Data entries
·····

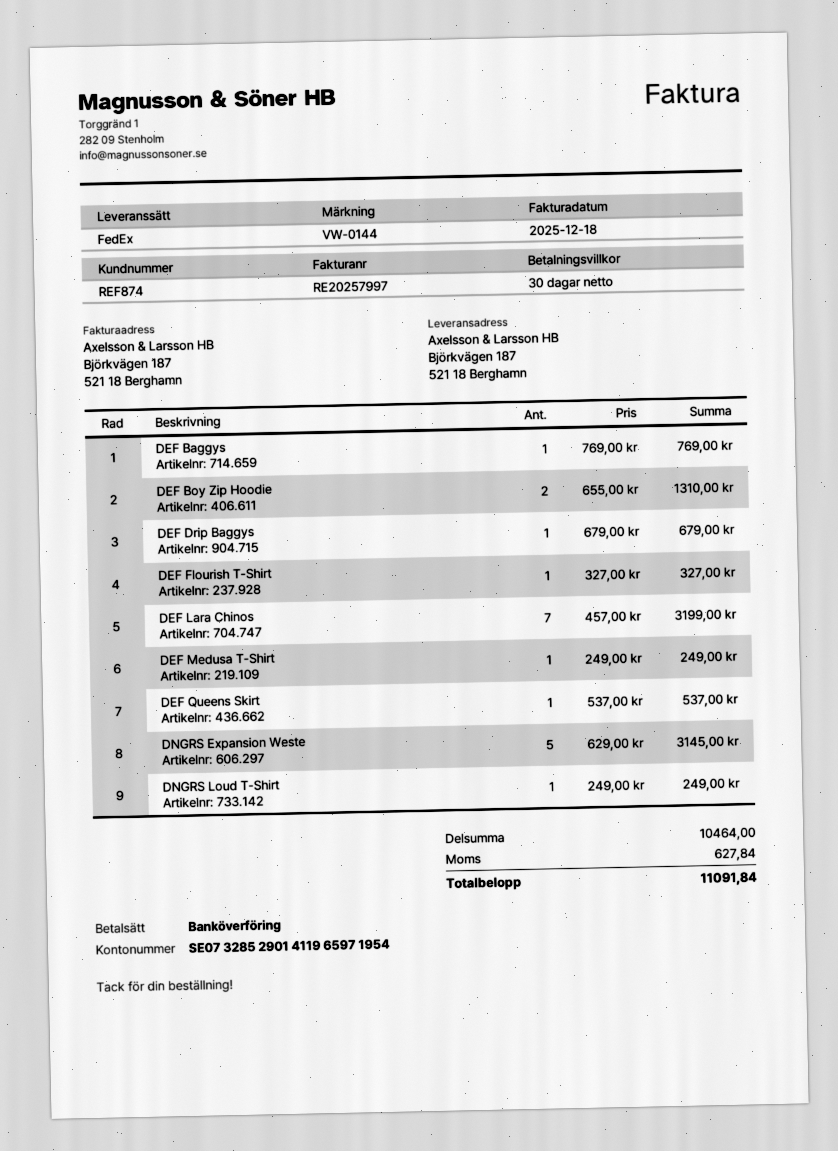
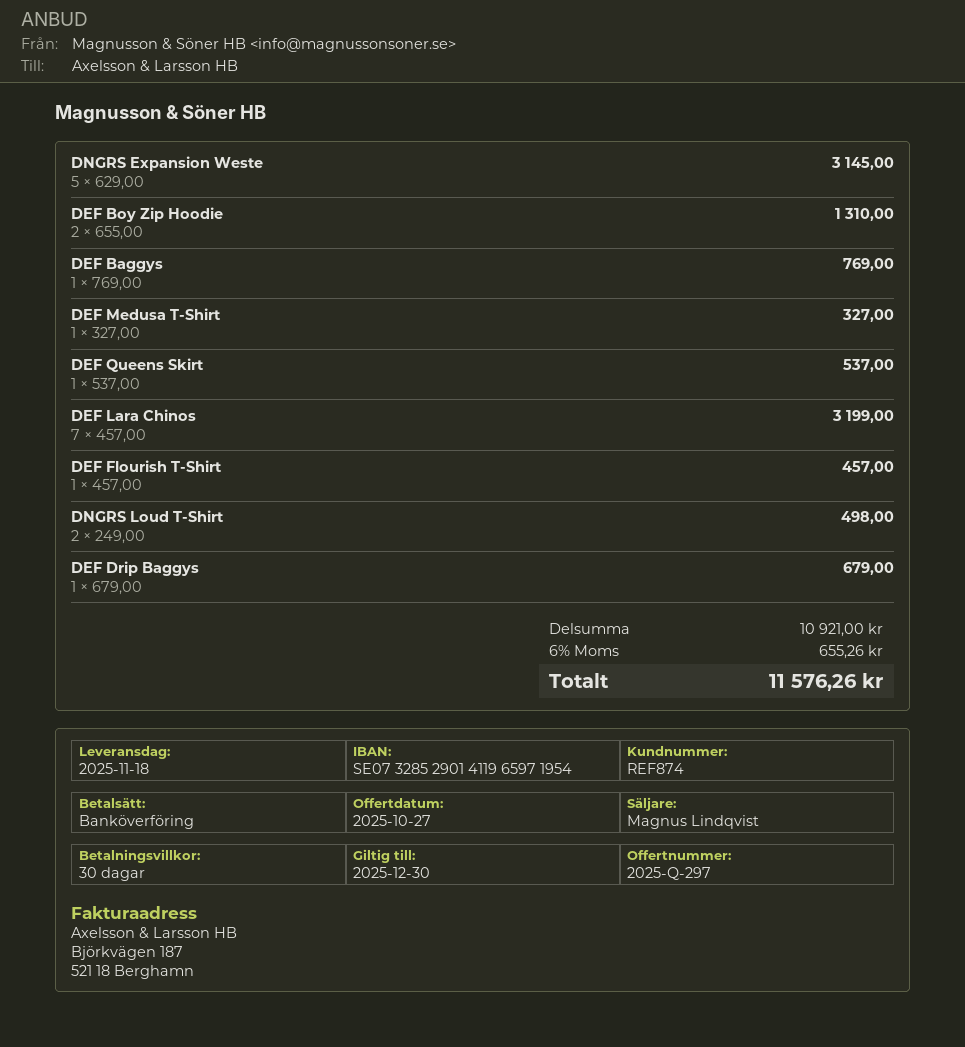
DEF Flourish T-Shirt: 1 x 327.00 = 327.00 -> 1 x 457.00 = 457.00
DEF Medusa T-Shirt: 1 x 249.00 = 249.00 -> 1 x 327.00 = 327.00
DNGRS Loud T-Shirt: 1 x 249.00 = 249.00 -> 2 x 249.00 = 498.00
subtotal: 10464.00 -> 10921.00
tax: 627.84 -> 655.26
total: 11091.84 -> 11576.26

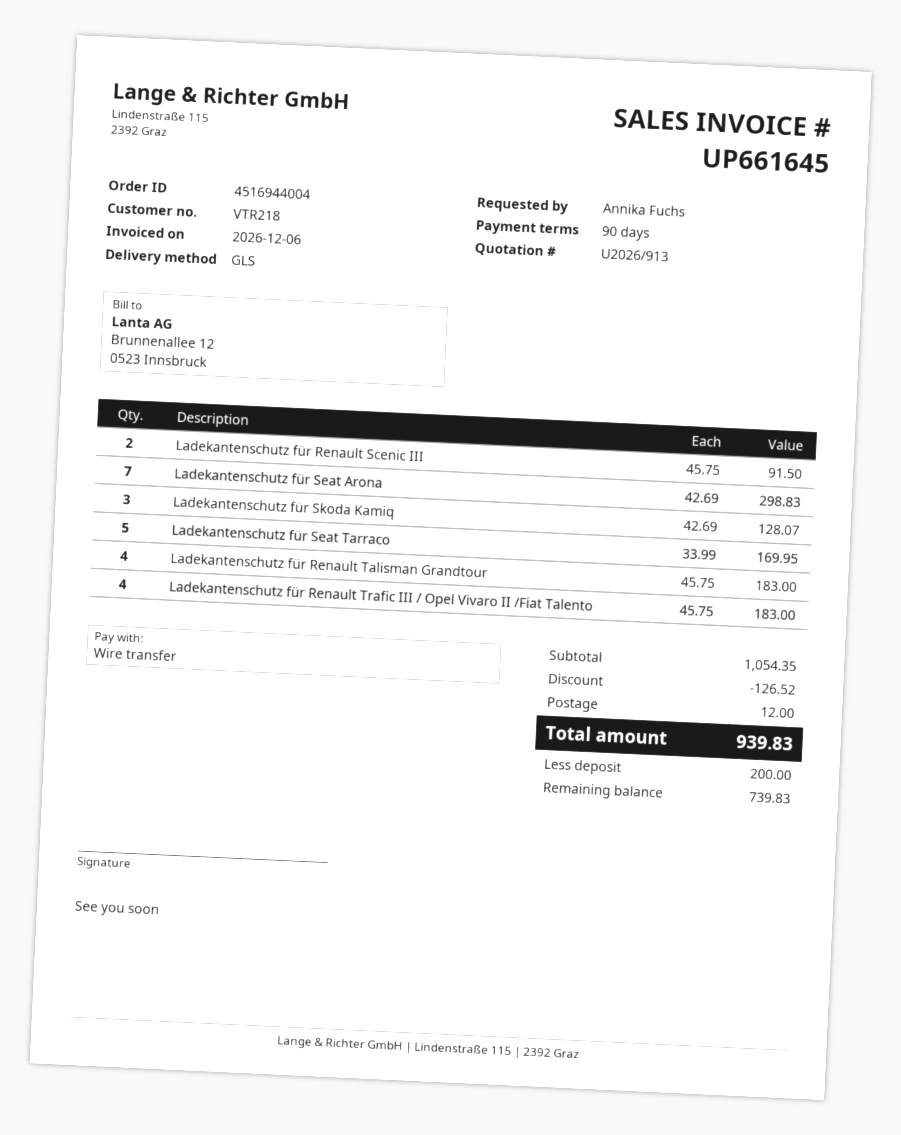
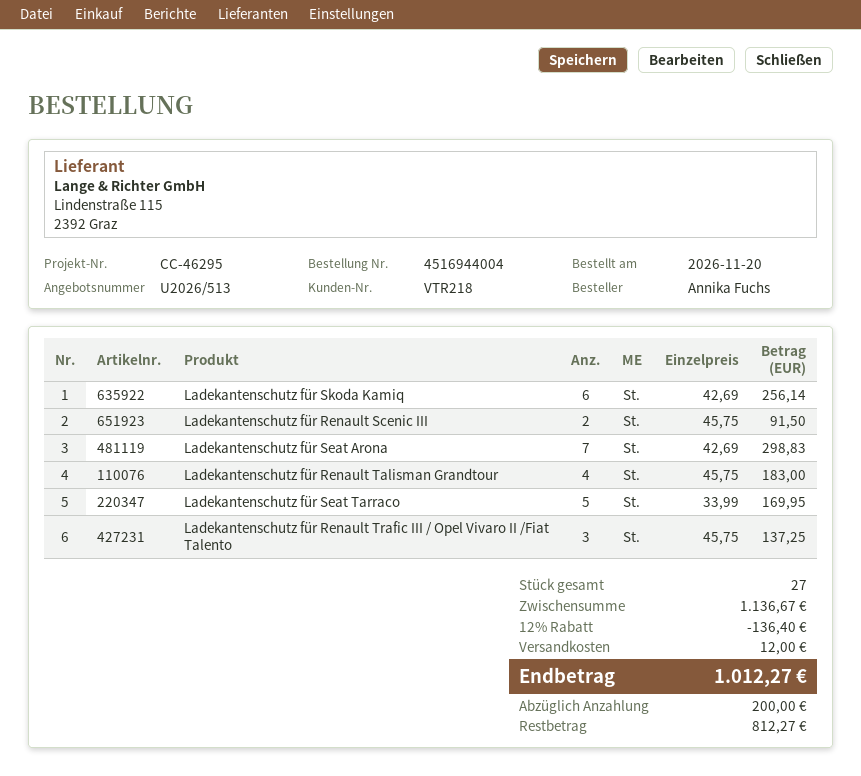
quote number: U2026/913 -> U2026/513
Ladekantenschutz für Skoda Kamiq: 3 x 42.69 = 128.07 -> 6 x 42.69 = 256.14
Ladekantenschutz für Renault Trafic III / Opel Vivaro II /Fiat Talento: 4 x 45.75 = 183.00 -> 3 x 45.75 = 137.25
subtotal: 1054.35 -> 1136.67
discount: 126.52 -> 136.40
total: 939.83 -> 1012.27
balance: 739.83 -> 812.27

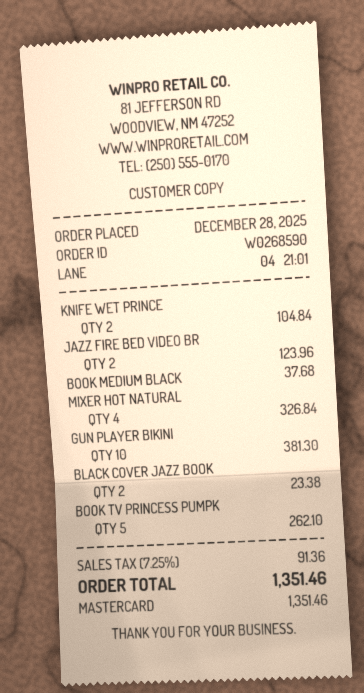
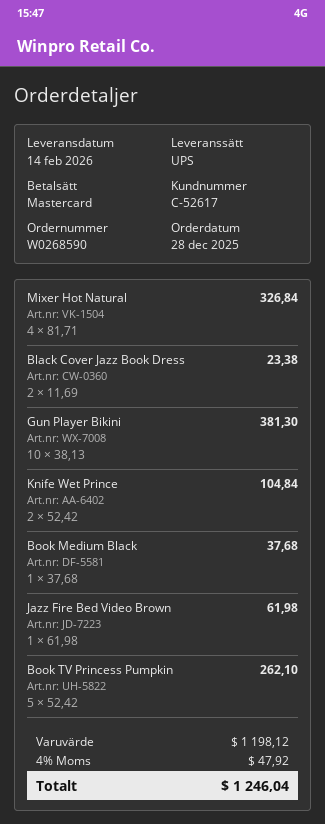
JAZZ FIRE BED VIDEO BR: 2 for 123.96 -> 1 for 61.98
tax: 7.25% = 91.36 -> 4% = 47.92
total: 1351.46 -> 1246.04

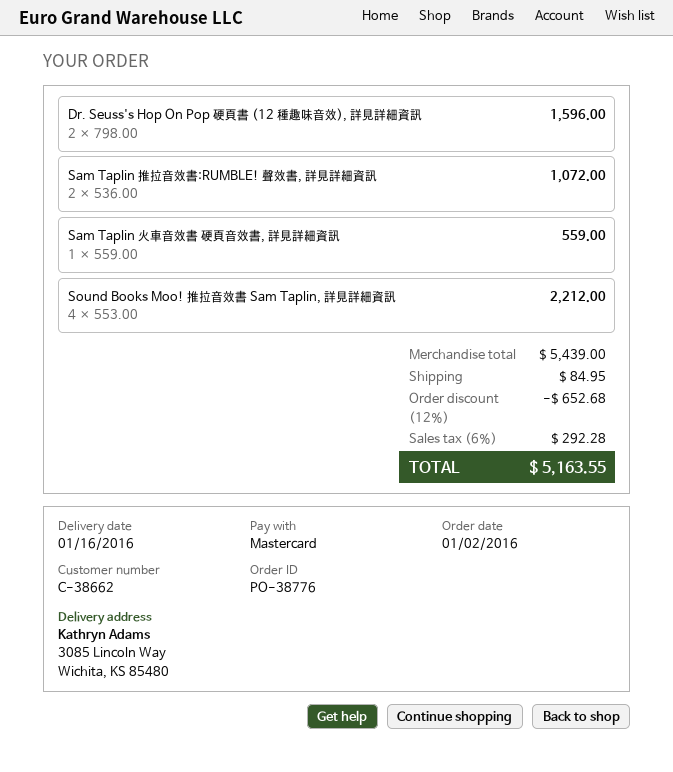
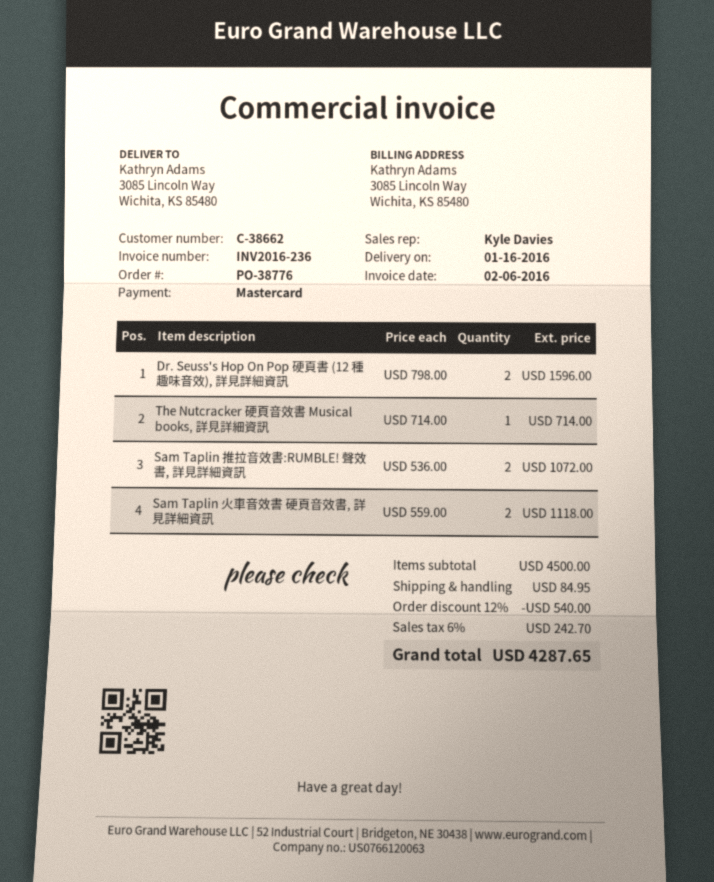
Sam Taplin 火車音效書 硬頁音效書, 詳見詳細資訊: 1 x 559.00 = 559.00 -> 2 x 559.00 = 1118.00
Sound Books Moo! 推拉音效書 Sam Taplin, 詳見詳細資訊: 4 x 553.00 = 2212.00 -> none
The Nutcracker 硬頁音效書 Musical books, 詳見詳細資訊: none -> 1 x 714.00 = 714.00
subtotal: 5439.00 -> 4500.00
discount: 12% = 652.68 -> 12% = 540.00
tax: 6% = 292.28 -> 6% = 242.70
total: 5163.55 -> 4287.65

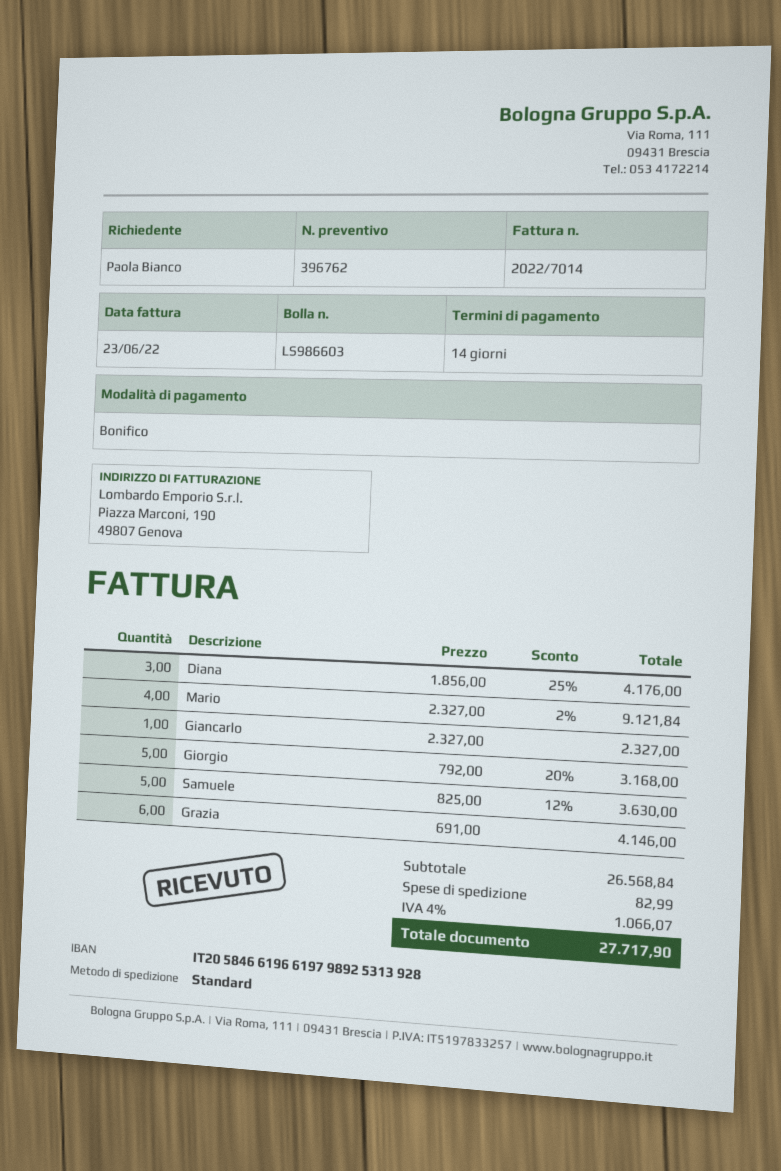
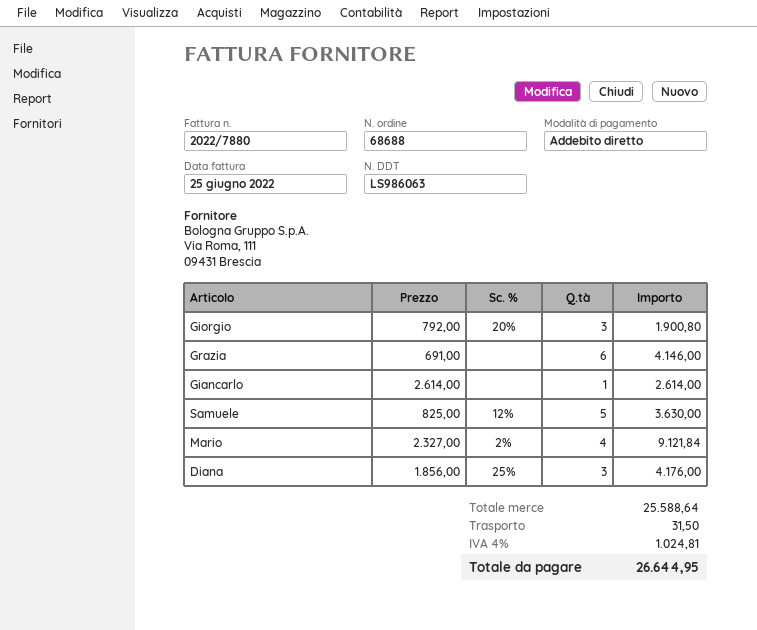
delivery note number: LS986603 -> LS986063
invoice number: 2022/7014 -> 2022/7880
invoice date: 2022-06-23 -> 2022-06-25
payment method: bank transfer -> direct debit
Giancarlo: 1 x 2327.00 = 2327.00 -> 1 x 2614.00 = 2614.00
Giorgio: 5 x 792.00 - 20% = 3168.00 -> 3 x 792.00 - 20% = 1900.80
subtotal: 26568.84 -> 25588.64
shipping: 82.99 -> 31.50
tax: 4% = 1066.07 -> 4% = 1024.81
total: 27717.90 -> 26644.95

·····

All lines above that contain "invoice" are required in the answer.

Problem solution:
invoice number: 2022/7014 -> 2022/7880
invoice date: 2022-06-23 -> 2022-06-25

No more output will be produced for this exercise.